Exactly as written, output each record given below.

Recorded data
┄┄┄┄┄┄┄┄┄┄

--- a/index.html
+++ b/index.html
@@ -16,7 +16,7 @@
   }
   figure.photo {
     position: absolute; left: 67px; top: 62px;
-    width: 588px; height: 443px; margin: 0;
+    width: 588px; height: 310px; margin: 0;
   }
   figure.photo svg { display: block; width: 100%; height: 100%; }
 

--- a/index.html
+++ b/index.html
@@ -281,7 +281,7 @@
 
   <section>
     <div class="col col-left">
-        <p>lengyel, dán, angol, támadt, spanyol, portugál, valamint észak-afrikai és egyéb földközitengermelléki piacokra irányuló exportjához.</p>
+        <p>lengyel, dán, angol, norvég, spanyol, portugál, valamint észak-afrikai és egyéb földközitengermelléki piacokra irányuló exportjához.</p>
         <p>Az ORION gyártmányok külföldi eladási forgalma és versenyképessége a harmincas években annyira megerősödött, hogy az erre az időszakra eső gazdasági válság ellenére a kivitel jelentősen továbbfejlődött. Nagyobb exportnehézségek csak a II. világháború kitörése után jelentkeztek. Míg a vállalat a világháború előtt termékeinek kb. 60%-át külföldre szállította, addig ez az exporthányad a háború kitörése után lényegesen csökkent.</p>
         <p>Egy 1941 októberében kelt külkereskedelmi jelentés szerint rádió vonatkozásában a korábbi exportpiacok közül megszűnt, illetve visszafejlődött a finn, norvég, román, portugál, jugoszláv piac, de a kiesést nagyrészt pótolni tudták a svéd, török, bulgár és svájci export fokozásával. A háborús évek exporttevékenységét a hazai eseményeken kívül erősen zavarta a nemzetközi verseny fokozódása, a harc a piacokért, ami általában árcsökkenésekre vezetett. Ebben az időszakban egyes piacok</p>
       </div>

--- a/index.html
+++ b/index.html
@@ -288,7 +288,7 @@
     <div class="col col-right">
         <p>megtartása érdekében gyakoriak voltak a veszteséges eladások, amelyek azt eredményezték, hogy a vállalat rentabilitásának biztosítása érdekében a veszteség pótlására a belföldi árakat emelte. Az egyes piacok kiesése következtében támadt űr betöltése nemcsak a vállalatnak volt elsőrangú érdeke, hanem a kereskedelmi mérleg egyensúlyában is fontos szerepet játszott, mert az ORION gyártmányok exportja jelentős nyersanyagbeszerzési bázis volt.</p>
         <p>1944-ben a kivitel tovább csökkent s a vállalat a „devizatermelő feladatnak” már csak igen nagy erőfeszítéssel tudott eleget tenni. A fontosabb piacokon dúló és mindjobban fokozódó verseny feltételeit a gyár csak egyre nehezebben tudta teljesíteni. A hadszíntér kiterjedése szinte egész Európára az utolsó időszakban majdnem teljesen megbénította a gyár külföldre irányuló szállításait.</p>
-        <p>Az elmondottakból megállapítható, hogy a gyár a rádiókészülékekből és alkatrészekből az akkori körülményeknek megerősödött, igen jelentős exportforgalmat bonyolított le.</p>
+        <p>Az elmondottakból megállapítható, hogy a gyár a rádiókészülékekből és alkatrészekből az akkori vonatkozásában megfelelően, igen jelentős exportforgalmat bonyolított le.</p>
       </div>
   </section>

┄┄┄┄┄┄┄┄┄┄

→ **Output for this task**
--- a/index.html
+++ b/index.html
@@ -16,7 +16,7 @@
   }
   figure.photo {
     position: absolute; left: 67px; top: 62px;
-    width: 588px; height: 443px; margin: 0;
+    width: 588px; height: 310px; margin: 0;
   }
   figure.photo svg { display: block; width: 100%; height: 100%; }
 

--- a/index.html
+++ b/index.html
@@ -281,7 +281,7 @@
 
   <section>
     <div class="col col-left">
-        <p>lengyel, dán, angol, támadt, spanyol, portugál, valamint észak-afrikai és egyéb földközitengermelléki piacokra irányuló exportjához.</p>
+        <p>lengyel, dán, angol, norvég, spanyol, portugál, valamint észak-afrikai és egyéb földközitengermelléki piacokra irányuló exportjához.</p>
         <p>Az ORION gyártmányok külföldi eladási forgalma és versenyképessége a harmincas években annyira megerősödött, hogy az erre az időszakra eső gazdasági válság ellenére a kivitel jelentősen továbbfejlődött. Nagyobb exportnehézségek csak a II. világháború kitörése után jelentkeztek. Míg a vállalat a világháború előtt termékeinek kb. 60%-át külföldre szállította, addig ez az exporthányad a háború kitörése után lényegesen csökkent.</p>
         <p>Egy 1941 októberében kelt külkereskedelmi jelentés szerint rádió vonatkozásában a korábbi exportpiacok közül megszűnt, illetve visszafejlődött a finn, norvég, román, portugál, jugoszláv piac, de a kiesést nagyrészt pótolni tudták a svéd, török, bulgár és svájci export fokozásával. A háborús évek exporttevékenységét a hazai eseményeken kívül erősen zavarta a nemzetközi verseny fokozódása, a harc a piacokért, ami általában árcsökkenésekre vezetett. Ebben az időszakban egyes piacok</p>
       </div>

--- a/index.html
+++ b/index.html
@@ -288,7 +288,7 @@
     <div class="col col-right">
         <p>megtartása érdekében gyakoriak voltak a veszteséges eladások, amelyek azt eredményezték, hogy a vállalat rentabilitásának biztosítása érdekében a veszteség pótlására a belföldi árakat emelte. Az egyes piacok kiesése következtében támadt űr betöltése nemcsak a vállalatnak volt elsőrangú érdeke, hanem a kereskedelmi mérleg egyensúlyában is fontos szerepet játszott, mert az ORION gyártmányok exportja jelentős nyersanyagbeszerzési bázis volt.</p>
         <p>1944-ben a kivitel tovább csökkent s a vállalat a „devizatermelő feladatnak” már csak igen nagy erőfeszítéssel tudott eleget tenni. A fontosabb piacokon dúló és mindjobban fokozódó verseny feltételeit a gyár csak egyre nehezebben tudta teljesíteni. A hadszíntér kiterjedése szinte egész Európára az utolsó időszakban majdnem teljesen megbénította a gyár külföldre irányuló szállításait.</p>
-        <p>Az elmondottakból megállapítható, hogy a gyár a rádiókészülékekből és alkatrészekből az akkori körülményeknek megerősödött, igen jelentős exportforgalmat bonyolított le.</p>
+        <p>Az elmondottakból megállapítható, hogy a gyár a rádiókészülékekből és alkatrészekből az akkori vonatkozásában megfelelően, igen jelentős exportforgalmat bonyolított le.</p>
       </div>
   </section>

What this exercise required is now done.